45話 マーレ邸の生活4
早速マーレ大叔母様の授業が始まった。
「今日はマリアさんの勉強してきた事を確認しながら、復習していきましょうか?」
「はい!」
マーレはマリアのお茶の飲み方、目上の人に対する態度や話し方、その時の使用人への接し方、また使用人への指示の出し方、こっそり使用人に頼むやり方など細かくチェックしていく。
マリアはこういう時は、演劇だと思い、今まで教えてもらった通りに実績していった。
「う〜ん。やっぱり教える事は無さそうね。後は本番で緊張無くできるかどうかね。」
「そうね、呼んでみようかしら?」
えっ?! 大叔母様が呼ぶと、どんな人達が来るんだろう?
マリアは凄く嫌な顔をしている。
「ふふふ、マリアちゃん顔に出てますね。顔に出やすいのかしら?」
「……。」
「大丈夫よ。男性は呼ばないから……私みたいな皺だらけの、萎びた顔の婆が来るだけよ。」
マリアはそっとマーレの顔に触れ、再生の魔法を掛けた。
老化によるものは治らないが、紫外線や表情による皺は治っていく。加齢により落ちた筋力は鍛えるしかないが、肌に付いたシミや皺は一時的に治っていた。
「何? 体が楽になったわ? 魔法なの?」
「うん、回復魔法を使ったの……。 鏡見てみて?」
今までは60代の顔だったが、肌だけは40代に若返っている。
「ちょっと待ってね。持ってきた化粧水、分けてあげるから。」
部屋に戻り、化粧水を小瓶に分け、水の魔力を込める。イメージは潤いだ。
ちょっと試しに自分に付けてみる。
おぉ、ひやっとしてるな〜。
気持ちだけでも込めとかないとね。
ポーションと化した化粧水である。
マリアはニコニコ顔で、マーレの部屋に戻り化粧水を渡す。
「はい、これを寝る前に塗ってね。 朝起きると肌がしっとりするからね。」
マーレの顔に塗ってあげる。
「信じられないわ。 夢じゃないかしら?」
「明日から顔の筋トレね。ちょっと試してみるね。」
マリアはマーレの頰に触りながら、|身体強化(筋肉)《フィジカル・エンチャント》を掛ける。

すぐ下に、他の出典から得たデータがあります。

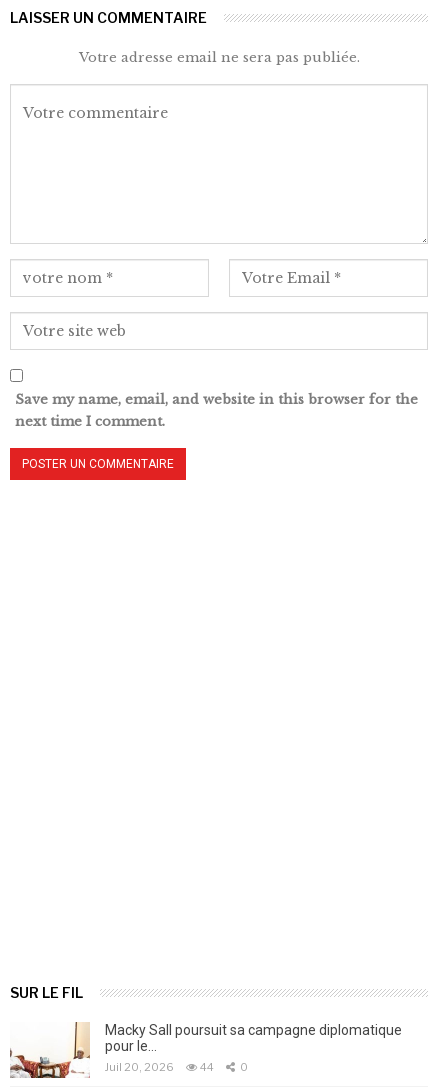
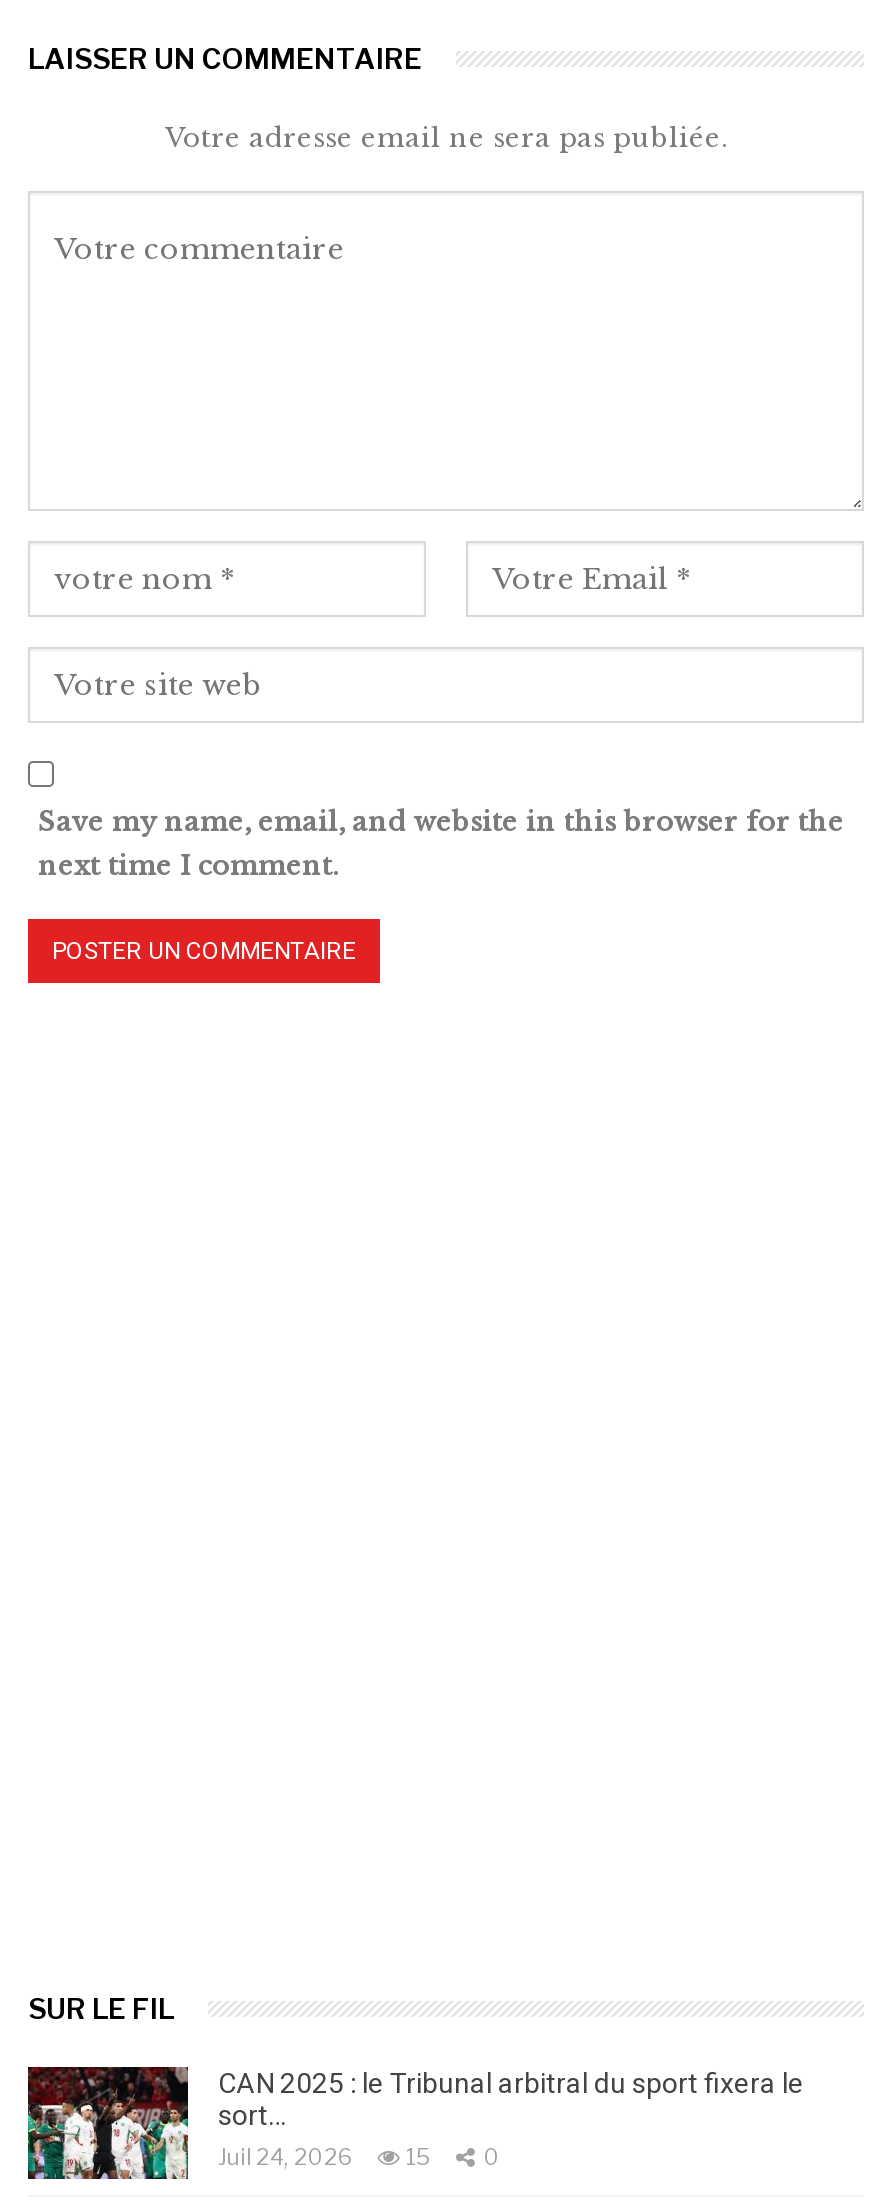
- [image]
- Macky Sall poursuit sa campagne diplomatique
- pour le…
- Juil 20, 2026
- 44
+ [image]
+ CAN 2025 : le Tribunal arbitral du sport fixera le
+ sort…
+ Juil 24, 2026
+ 15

すると全体的に垂れていた顔が引き締まり、遂には30代の顔になった。
「お婆様じゃ無くなったね。 何かお母様みたいね。」
「……これ、私? 」
「うん、でも、これは魔法だから1時間くらいしか保たないわ。 顔の筋トレしなきゃね。」
マリアは顔の筋トレを始める。頰を上げる訓練、目を大きく開ける訓練、鼻を開ける訓練、口を開ける訓練など……。
「あっ!これ私の勉強だった。ごめんなさい、勝手にやっちゃって……。」
「マリアちゃん。嬉しいけど誰にでもやっちゃうのは駄目よ。 お母様がまた心配しちゃうわよ。」
「うっ!内緒……は無理。」
がっくりと諦めるマリアであった。